» TASK DETAILS:
Every line of the data that contains the string "title" must be copied.

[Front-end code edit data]
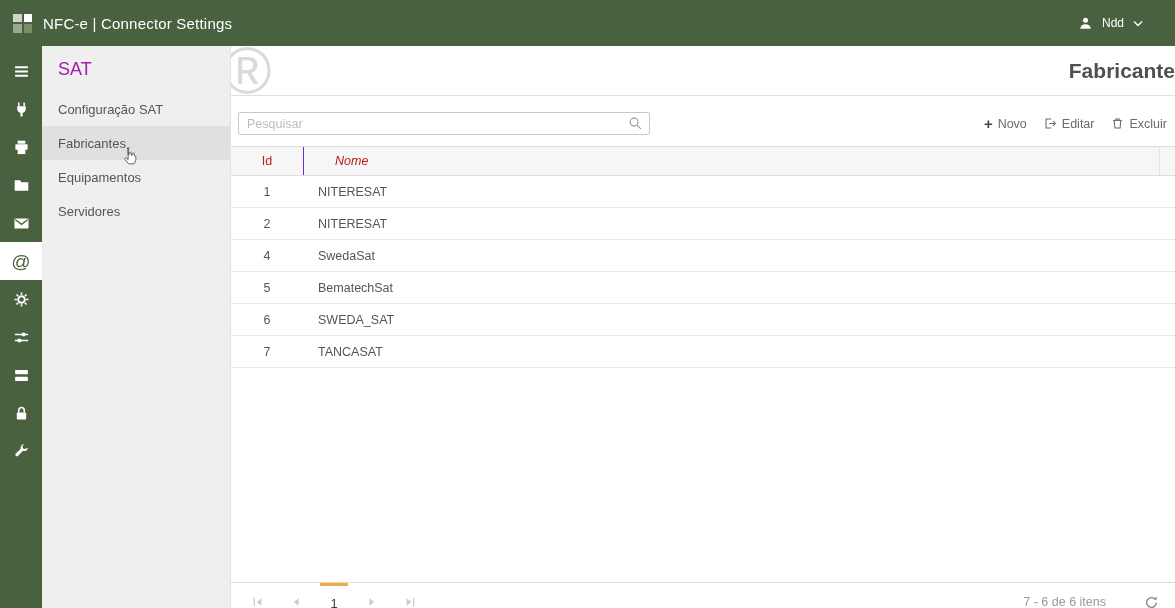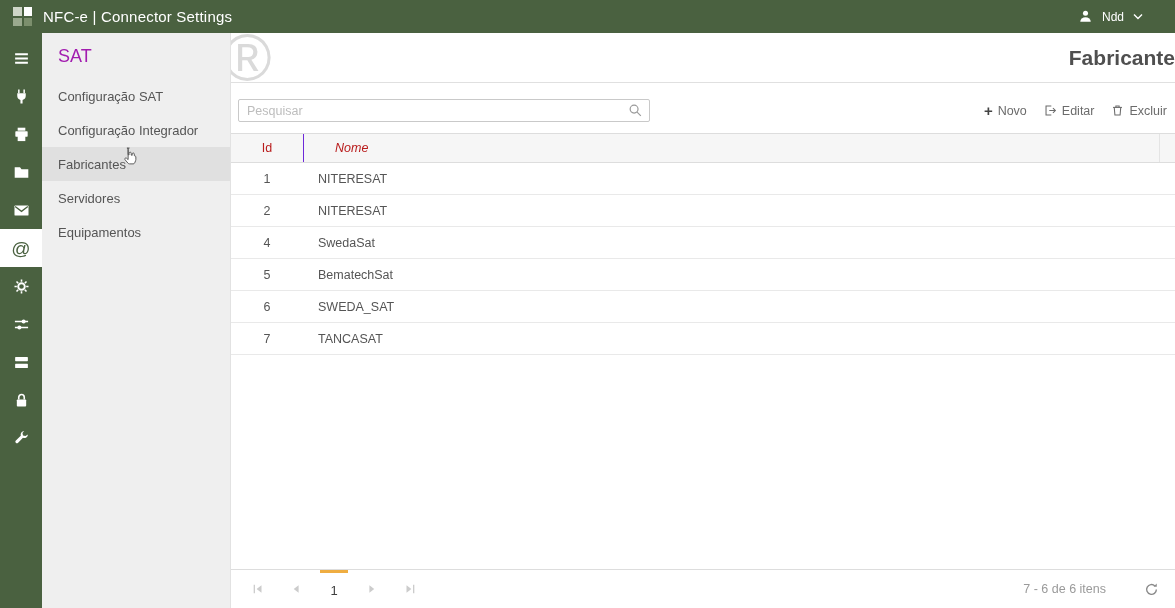--- a/index.html
+++ b/index.html
@@ -4,21 +4,21 @@
 <style>
   * { box-sizing: border-box; margin: 0; padding: 0; }
   html,body { width:1175px; height:608px; overflow:hidden; }
   body {
     font-family: "Liberation Sans", sans-serif;
     background:#fff; color:#555; position:relative;
     --accent:#4a6140; --page-accent:#efad41;
   }
   
   .topbar {
-    height:33px; width:100%; background:var(--accent); color:#fff;
+    height:46px; width:100%; background:var(--accent); color:#fff;
     display:flex; align-items:center; padding-left:13px;
   }
   .logo { width:19px; height:19px; display:grid; grid-template-columns:1fr 1fr; grid-template-rows:1fr 1fr; gap:2px; margin-right:11px; }
   .logo span:nth-child(1){background:#cfd6c8;}
   .logo span:nth-child(2){background:#ffffff;}
   .logo span:nth-child(3){background:#9aa98e;}
   .logo span:nth-child(4){background:#7c8f6d;}
   .app-title { font-size:15px; letter-spacing:.2px; }
   .user-area { margin-left:auto; margin-right:32px; display:flex; align-items:center; gap:9px; font-size:12px; cursor:pointer;}
   .user-area svg { display:block; }
@@ -171,24 +171,23 @@
     <div class="rail-btn">
       <svg width="17" height="17" viewBox="0 0 16 16">
           <path d="M14 4.2a3.4 3.4 0 0 1-4.6 3.2L4.6 12.2a1.5 1.5 0 0 1-2.1-2.1L7.3 5.3A3.4 3.4 0 0 1 10.5 1l-1.6 1.8.5 2.3 2.3.5z" fill="currentColor"></path>
         </svg>
     </div>
   </nav>
 
   <aside class="menu-panel">
     <div class="menu-title">SAT</div>
     <div class="menu-item">Configuração SAT</div>
-    <div class="menu-item">Configuração Integrador</div>
     <div class="menu-item selected">Fabricantes</div>
+    <div class="menu-item">Equipamentos</div>
     <div class="menu-item">Servidores</div>
-    <div class="menu-item">Equipamentos</div>
   </aside>
 
   <main class="main">
     <span class="watermark">®</span>
 
     <header class="content-header">
       <h1 class="page-title">Fabricante</h1>
     </header>
 
     <div class="controls">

» WRITTEN RESPONSE:
   .app-title { font-size:15px; letter-spacing:.2px; }
     <div class="menu-title">SAT</div>
       <h1 class="page-title">Fabricante</h1>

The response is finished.